Troubleshooting your Kubernetes cluster
These tips can help you avoid issues related to your Vertica on Kubernetes deployment and troubleshoot any problems that occur.
Download the kubectl command line tool to debug your Kubernetes resources.
Helm install failure
When you install the VerticaDB operator and admission controller Helm chart, the helm install
command might return the following error:
$ helm install vdb-op vertica-charts/verticadb-operator
Error: INSTALLATION FAILED: unable to build kubernetes objects from release manifest: [unable to recognize "": no matches for kind "Certificate" in version "cert-manager.io/v1", unable to recognize "": no matches for kind "Issuer" in version "cert-manager.io/v1"]
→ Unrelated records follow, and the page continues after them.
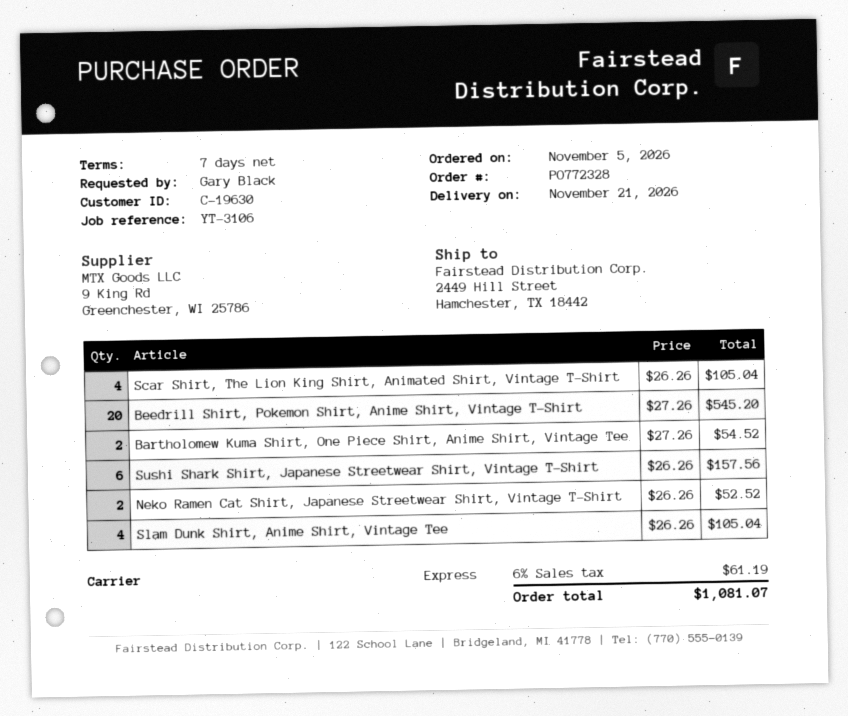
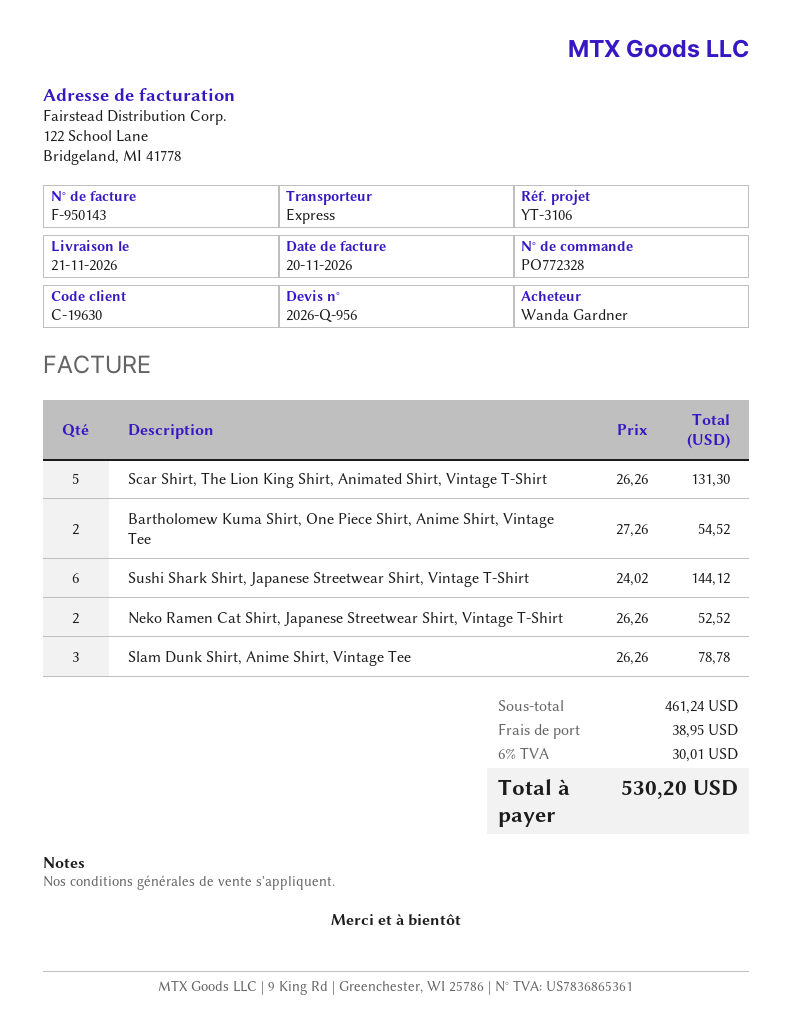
ordered by: Gary Black -> Wanda Gardner
Scar Shirt, The Lion King Shirt, Animated Shirt, Vintage T-Shirt: 4 x 26.26 = 105.04 -> 5 x 26.26 = 131.30
Beedrill Shirt, Pokemon Shirt, Anime Shirt, Vintage T-Shirt: 20 x 27.26 = 545.20 -> none
Sushi Shark Shirt, Japanese Streetwear Shirt, Vintage T-Shirt: 6 x 26.26 = 157.56 -> 6 x 24.02 = 144.12
Slam Dunk Shirt, Anime Shirt, Vintage Tee: 4 x 26.26 = 105.04 -> 3 x 26.26 = 78.78
shipping: none -> 38.95
tax: 6% = 61.19 -> 6% = 30.01
total: 1081.07 -> 530.20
The error indicates that you have not met the TLS prerequisite for the admission controller webhook. To resolve this issue, install cert-manager or configure custom certificates. The following steps install cert-manager.
-
Install the cert-manager YAML manifest:
$ kubectl apply -f https://github.com/jetstack/cert-manager/releases/download/v1.5.3/cert-manager.yaml
-
Verify the cert-manager installation.
If you try to install the Helm chart immediately after you install cert-manager, you might receive the following error:
$ helm install vdb-op vertica-charts/verticadb-operator Error: failed to create resource: Internal error occurred: failed calling webhook "webhook.cert-manager.io": failed to call webhook: Post "https://cert-manager-webhook.cert-manager.svc:443/mutate?timeout=10s": dial tcp 10.96.232.154:443: connect: connection refused
You receive this error because cert-manager needs time to create its pods and register the webhook with the cluster. Wait a few minutes, and then verify the cert-manager installation with the following command:
$ kubectl get pods --namespace cert-manager NAME READY STATUS RESTARTS AGE cert-manager-7dd5854bb4-skks7 1/1 Running 5 12d cert-manager-cainjector-64c949654c-9nm2z 1/1 Running 5 12d cert-manager-webhook-6bdffc7c9d-b7r2p 1/1 Running 5 12d
For additional details about cert-manager install verification, see the cert-manager documentation.
-
After you verify the cert-manager installation, you must uninstall the Helm chart and then reinstall:
$ helm uninstall vdb-op $ helm install vdb-op vertica-charts/verticadb-operator
For additional information, see Installing the Vertica DB operator.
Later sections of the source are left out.